__Activity__
Find the word "span" below. Copy each line that has it.

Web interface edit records
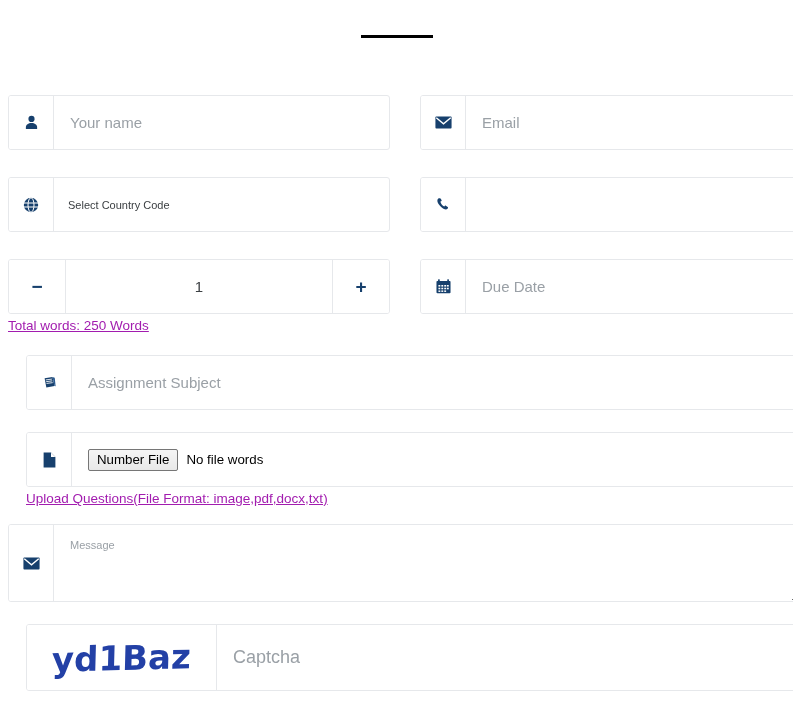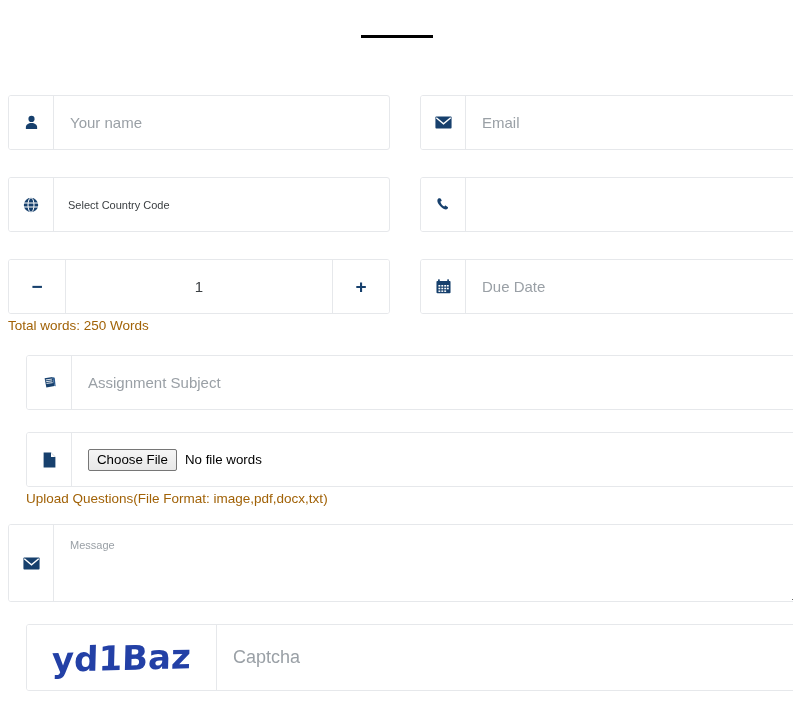--- a/index.html
+++ b/index.html
@@ -115,8 +115,9 @@
   }
 
   .helper {
-    font-size:13.5px; color:#a16207; margin-top:4px;
-    font-family:"Liberation Sans", sans-serif;
+    font-size:13.5px; color:#a21caf; margin-top:4px;
+    font-family:"Liberation Sans", sans-serif;
+    text-decoration:underline;
   }
 
   

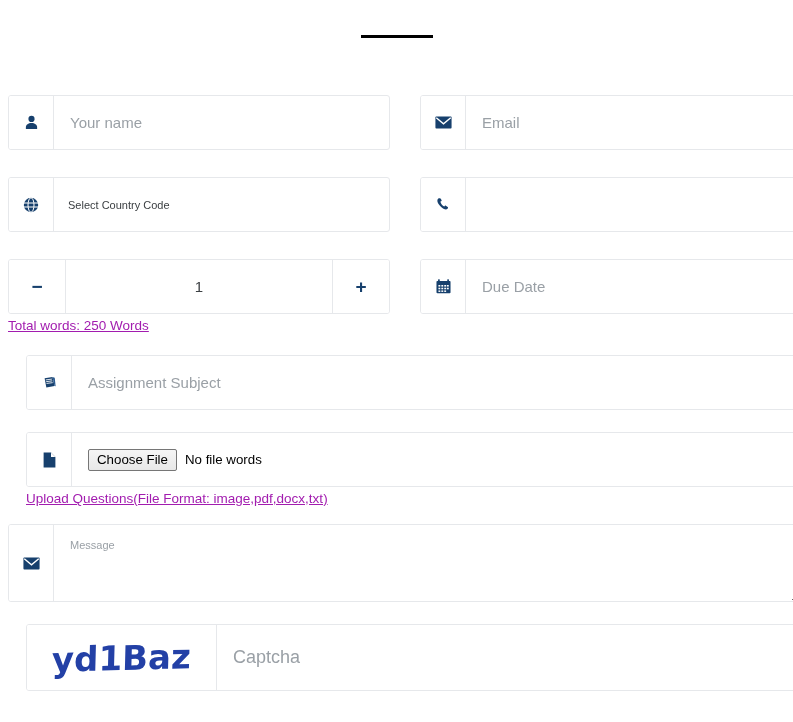--- a/index.html
+++ b/index.html
@@ -288,7 +288,7 @@
             </svg>
           </span>
           <div class="file-box">
-            <button class="file-btn" type="button">Choose File</button>
+            <button class="file-btn" type="button">Number File</button>
             <span class="file-status">No file words</span>
           </div>
         </div>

__Result__
           </span>
             <span class="file-status">No file words</span>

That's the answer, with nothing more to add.